Rochester Regional Health nurse Todd Plucknette initially thought that he would work in exercise physiology and earned a degree from SUNY Brockport in 2015.

While seeing patients at the hospital, he observed what nurses do and he realized that’s what he really wanted to do. A fair amount of overlap between the education and the job skills helped smooth the transition. After taking a few prerequisite courses, he graduated in 2020 with his associate in nursing from Genesee Community College and is hoping to return to school at SUNY Brockport for his bachelor’s degree in nursing.

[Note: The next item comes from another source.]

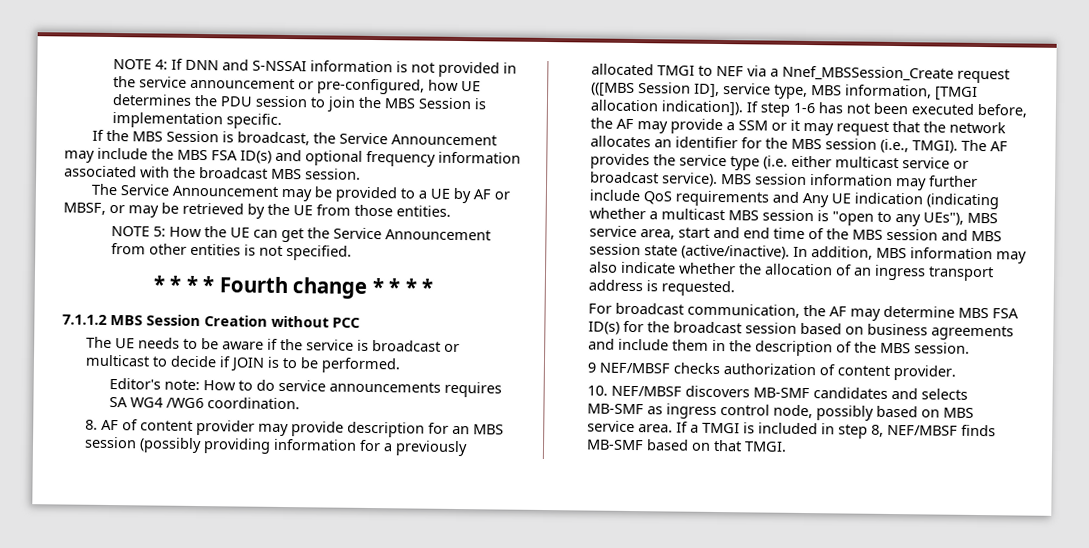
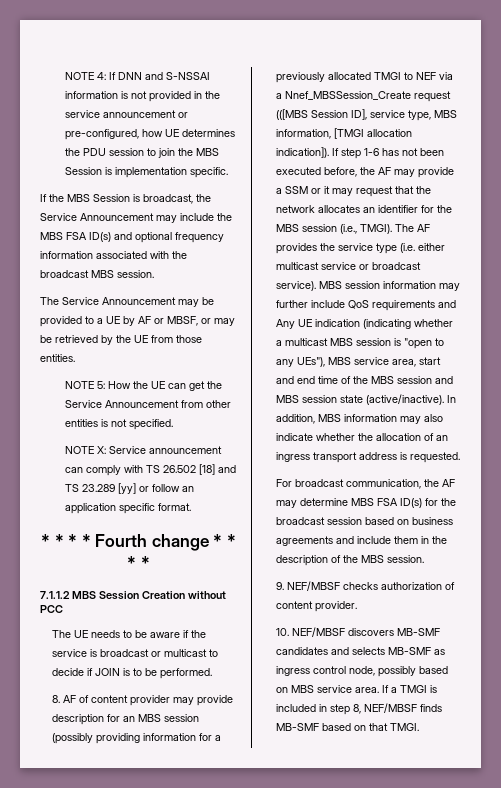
+ NOTE X: Service announcement can comply with TS 26.502 [18] and TS 23.289 [yy] or follow an application specific format.
- Editor's note: How to do service announcements requires SA WG4 /WG6 coordination.
- 9 NEF/MBSF checks authorization of content provider.
+ 9. NEF/MBSF checks authorization of content provider.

As for receiving flack for his career choice, Plucknette said that hasn’t happened except for a little good-natured ribbing from his buddies such as “How’s Gaylord?” referencing a male nurse character maligned in the movie “Meet the Parents” (2000).  But fortunately, a lot has changed in 24 years.

“I never get any disrespect or anything like that,” Plucknette said. “Our staff is really great, supportive and helpful. It’s a team effort to make sure the patients are well-cared for.”

He advises anyone interested in nursing to shadow a nurse on a unit or work as a tech to see what it’s all about.